On April 12, 1633, the chief inquisitor appointed by Pope Urban VIII began the inquisition of physicist and astronomer Galileo Galilei. Galileo was ordered to turn himself in to the Holy Office to begin trial for holding the belief that the Earth revolves around the sun, which was deemed heretical by the Catholic Church. The Church had decided that the idea that the sun moved around the earth was an absolute fact of scripture that could not be disputed, even though scientists had known for centuries that the Earth was not the center of the universe. On June 22, 1633, the Church handed down the following order: “We pronounce, judge, and declare, that you, the said Galileo… have rendered yourself vehemently suspected by this Holy Office of heresy, that is, of having believed and held the doctrine (which is false and contrary to the Holy and Divine Scriptures) that the sun is the center of the world, and that it does not move from east to west, and that the earth does move, and is not the center of the world.” Galileo agreed not to teach the heresy anymore and spent the rest of his life under house arrest. It took more than 300 years for the Church to admit that Galileo was right and to clear his name of heresy.
Almost 400 years later, are we any better? Any smarter? Or is science still subservient to faith?
Science should be a powerful and positive force in society; it shapes the present, and it can guide our future. Politicians and policy makers should rely on validated research at critical moments of crises and emergencies to help guide their actions. Instead, what we have seen since the start of the Covid-19 crisis is shockingly close to Galileo’s treatment by the Catholic Church of the 17th Century.
By late February, many scientists were predicting hundreds of thousands of American deaths if strong measures were not taken but they were drowned out by Trump’s insistence that the virus would “disappear” mysteriously. The mainstream media deserves condemnation by reporting the fantasies of politicians as having equal weight to the opinions of epidemiologists. Highly opinionated politicians had their rhetoric amplified by social media. Wearing a mask to slow the spread of the virus has become a political stance instead of a scientifically proven way to protect others (and ourselves).
More recently, we have had the spectacle of CDC guidance about testing people exposed to the virus but without symptoms removed (and later restored) because Trump did not want numbers to look bad. This was done despite overwhelming evidence that asymptomatic carriers were a major source of spread. Guidance on how to safely open schools was redacted and edited to push for more school openings regardless of health consequences. The FDA gave “emergency use” approval of hydroxychloroquine to treat Covid-19 based largely on rantings by Trump and Peter Navarro, an economist by training, who insisted he knew more about the science than medical scientists. This was, again, removed when studies showed the drug did no good and might do harm.
The latest blurring of science and faith came when the CDC posted information about respiratory spread of the coronavirus, only to remove the post a day later – clearly because the information in the post did not gibe with large indoor rallies or rapid reopening of all businesses.
Case reporting was taken away from the CDC so that the numbers could be massaged to look better. Most recently we have had Alex Azar, the Secretary of HEW, insisting that he alone could sign off on any new rules, regardless of the opinions of the career scientists who were much more qualified to do this.

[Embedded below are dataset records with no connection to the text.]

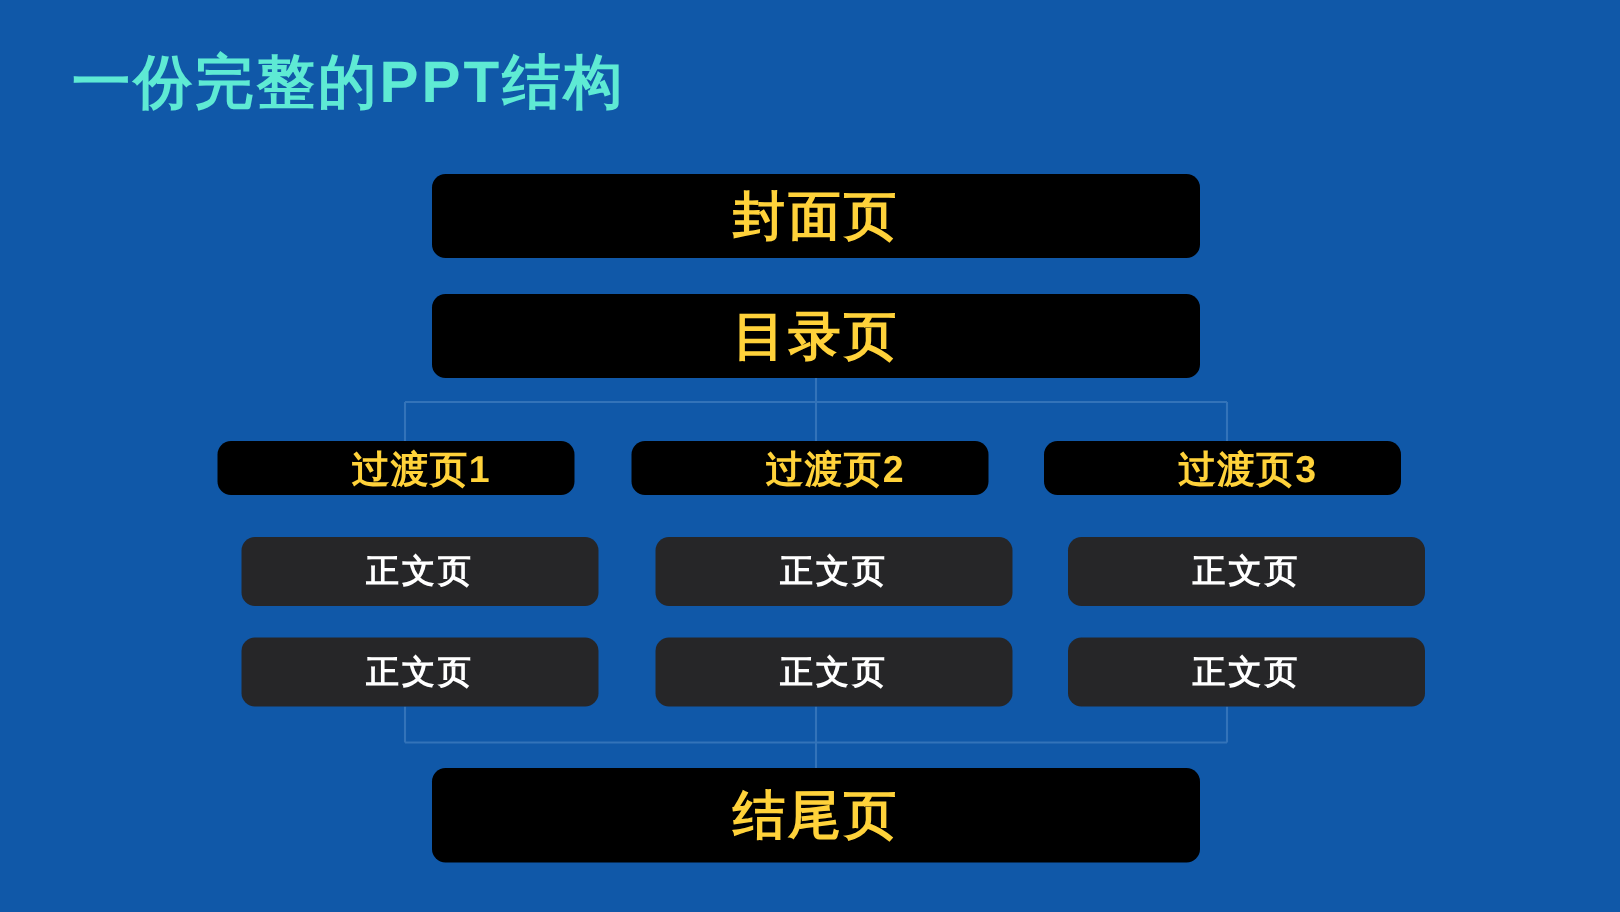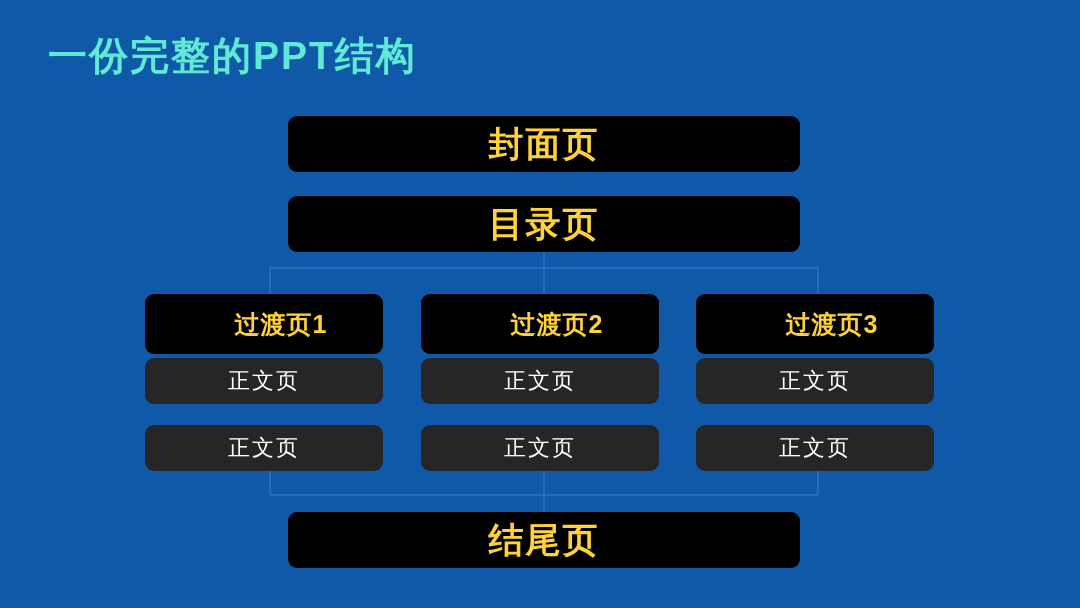"过渡页1" .row-transition { height: 60px -> 36px }
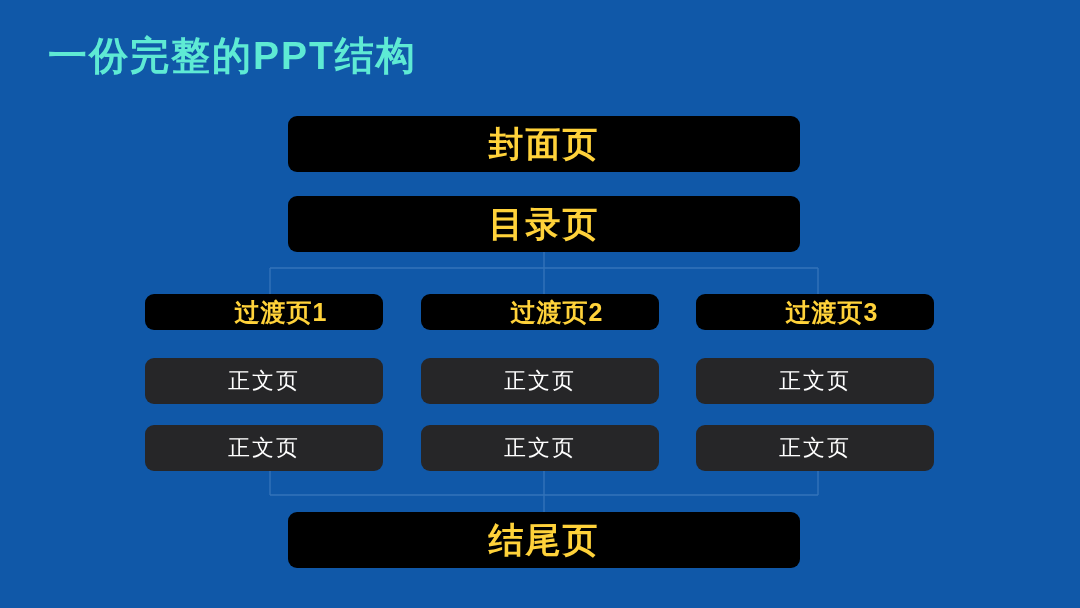"正文页" .node-gray { font-weight: normal -> bold; margin-left: none -> 16px }
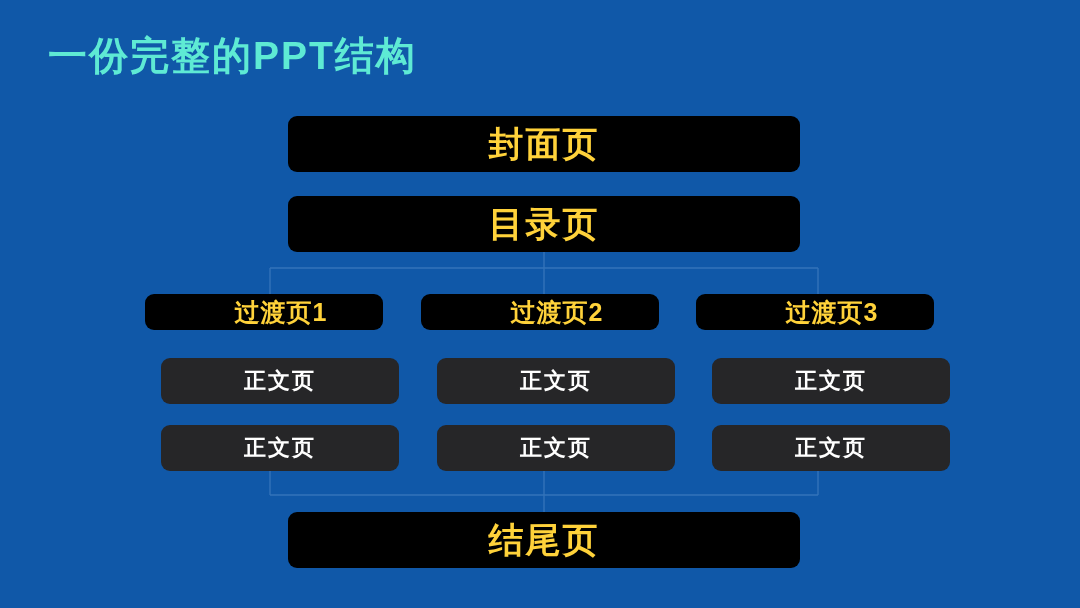"结尾页" #node-ending { height: 56px -> 63px }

Anthony Fauci, America’s most esteemed virologist, who refused to kowtow to every Trump pronouncement, has been subjected to harassment and character assassination by Trump and by his right-wing media enablers.
Science does not have all the answers. Some decisions are inherently political. A 55 MPH national speed limit would probably cut deaths and would cut some greenhouse gases, but it would be widely flouted and may not be politically acceptable. Similarly, a total economic shutdown might be estimated to potentially save X deaths over the rest of the year but might be economically intolerable. What should happen is that politicians take advice from scientists, weigh the competing factors, and decide what is best for the country.
What, alas, is happening is that politicians ignore scientists and make decisions based on what they think will help them be re-elected. Vote for science. The life you save may be your own.